Due to local economics, the community did not have any funding to contribute to the project—but it did have a labor force that was ready and willing to assist in the construction of the water facilities.
The Santa Clara community water system, with the focus on sustainability, leveraging of funding and resources, community involvement, and appropriate level of complexity commensurate with operator expertise, was extraordinarily similar to tribal projects that I designed and constructed as an engineer with the Indian Health Service. It required, perhaps most importantly, the need for an established, sustainable operation and maintenance organization coupled with a comprehensive business plan.
While participating in the Santa Clara project as an EWB volunteer, completing the system design on my own time, and taking annual leave for three implementation trips to El Salvador, I considered this experience an opportunity to hone my own engineering and leadership skills, engage in communication in a Spanish-speaking community, and promote among the EWB engineering community the opportunities for USPHS engineers to serve the country in numerous capacities through various agencies and organizations.
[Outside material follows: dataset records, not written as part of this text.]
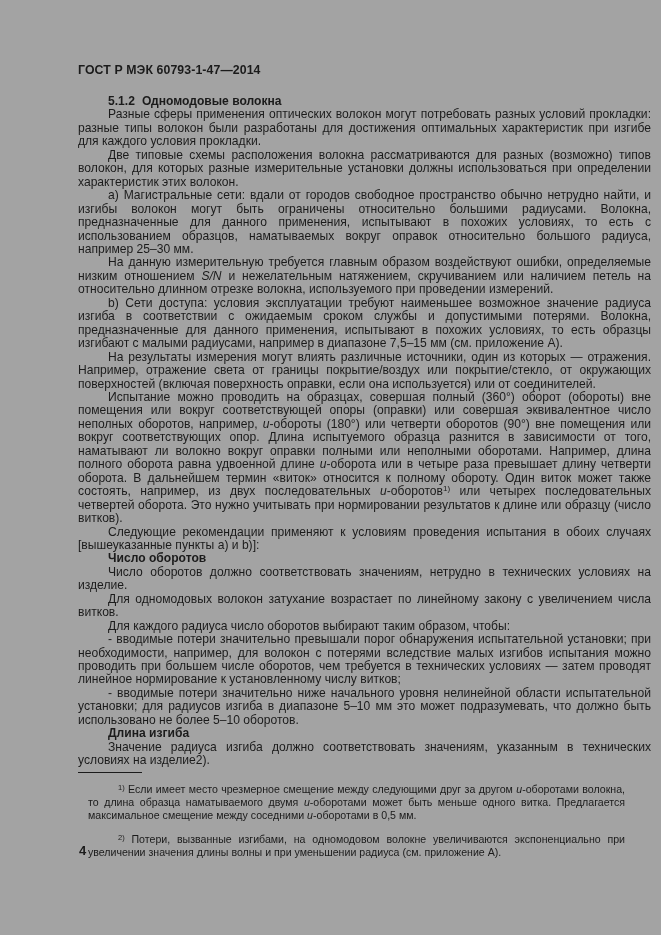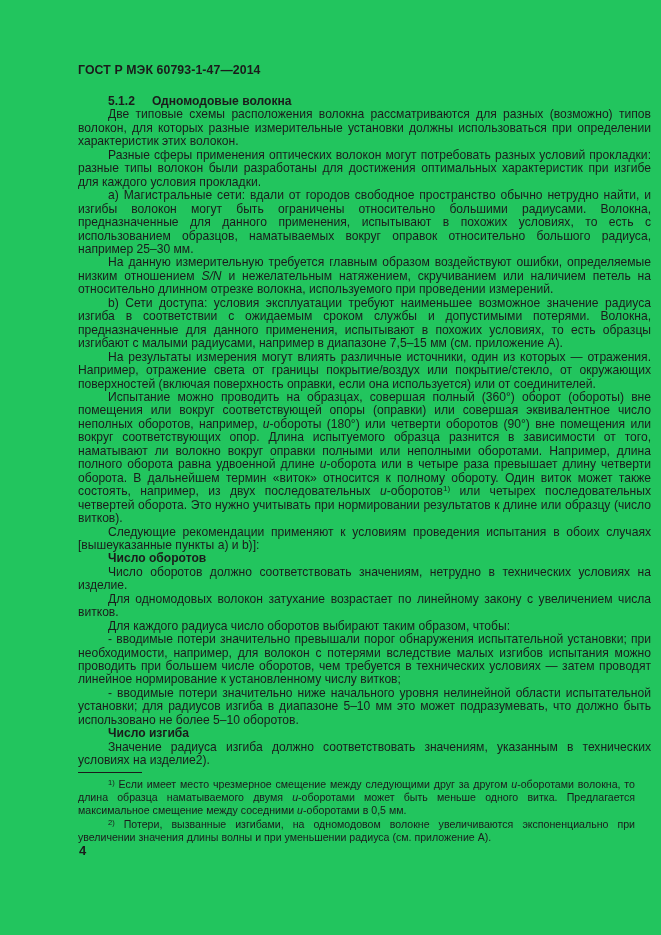"ГОСТ Р МЭК 60793-1-47—2014" .page { background: #22c55e -> #a3a3a3 }
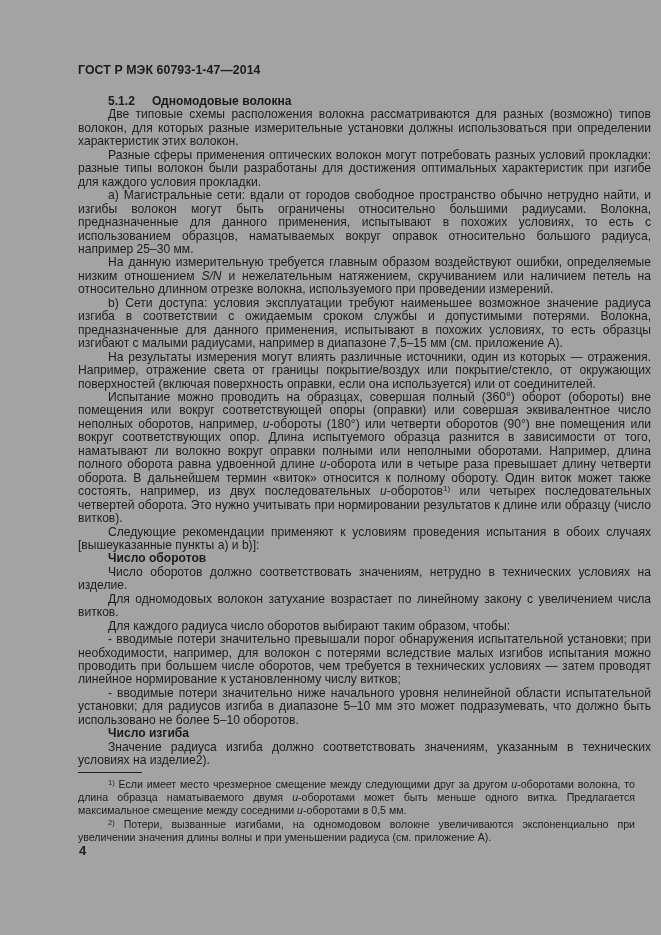"5.1.2" .section-heading .sec-num { margin-right: 17px -> 7px }
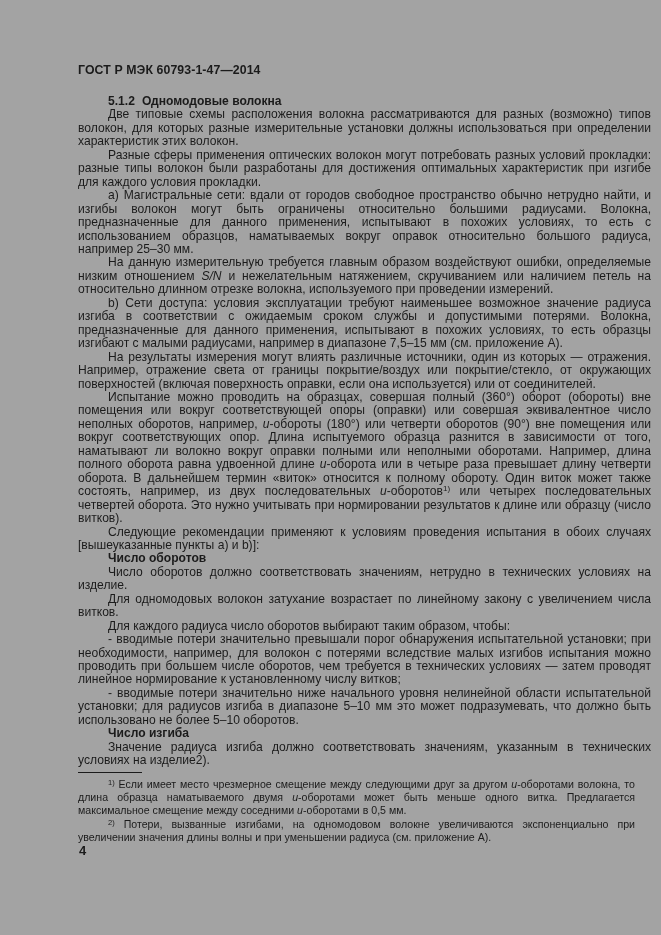"Две типовые схемы расположения волокна" p { order: before "Разные сферы применения оптических" -> after "Разные сферы применения оптических" }
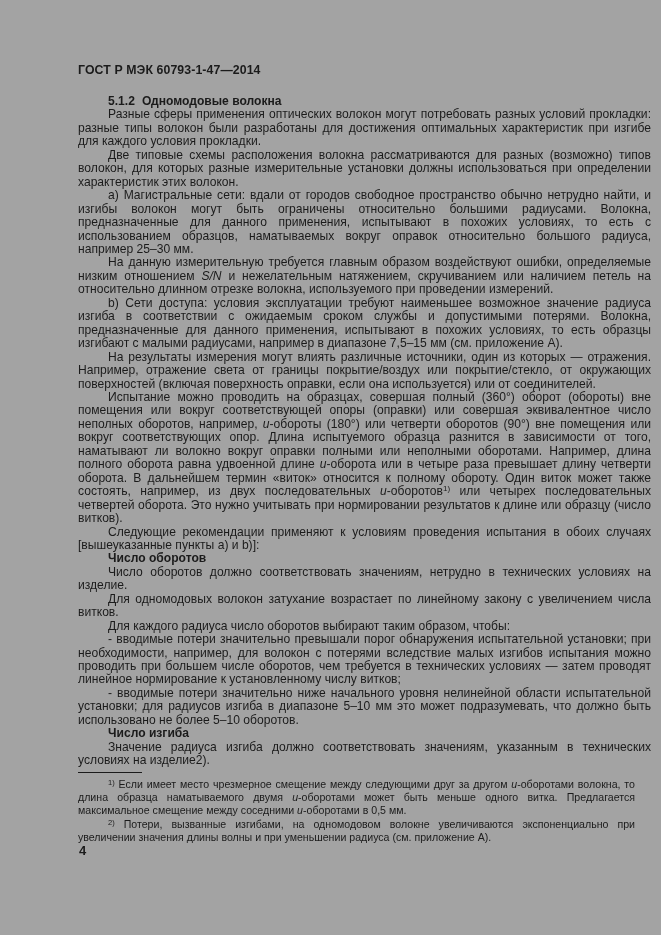"Число изгиба" p.subheading { text: Число -> Длина }
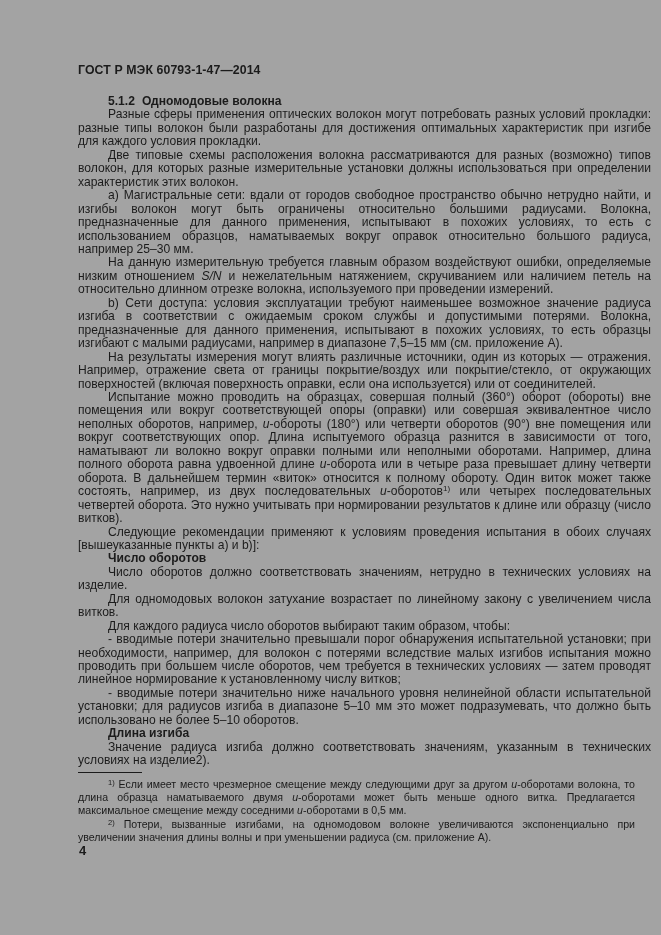"1) Если имеет место чрезмерное" .footnote-area p { margin: 0 -> 10px }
The project culminated with a community celebration and blessing of the new water system in May 2012, complete with traditional song, dance and food. For the first time, the residents of Santa Clara have access to safe, sanitary drinking water. I am still involved with the Santa Clara project, by providing technical assistance with the optimization of the system operation. Now stationed in Boston, Mass., with the U.S. Environmental Protection Agency as the New England Indian Program Manager, I have become involved with a Boston EWB Professional Chapter community water project in Honduras, now in its infancy stages.
Through the collaboration of a determined community and a partnership of professional engineers, university proponents, and philanthropic benefactors, the health of the Santa Clara community will forever be improved. And the risk of mortality from waterborne illness within the community, especially childhood mortality, will be curbed significantly. The project truly was, water for life.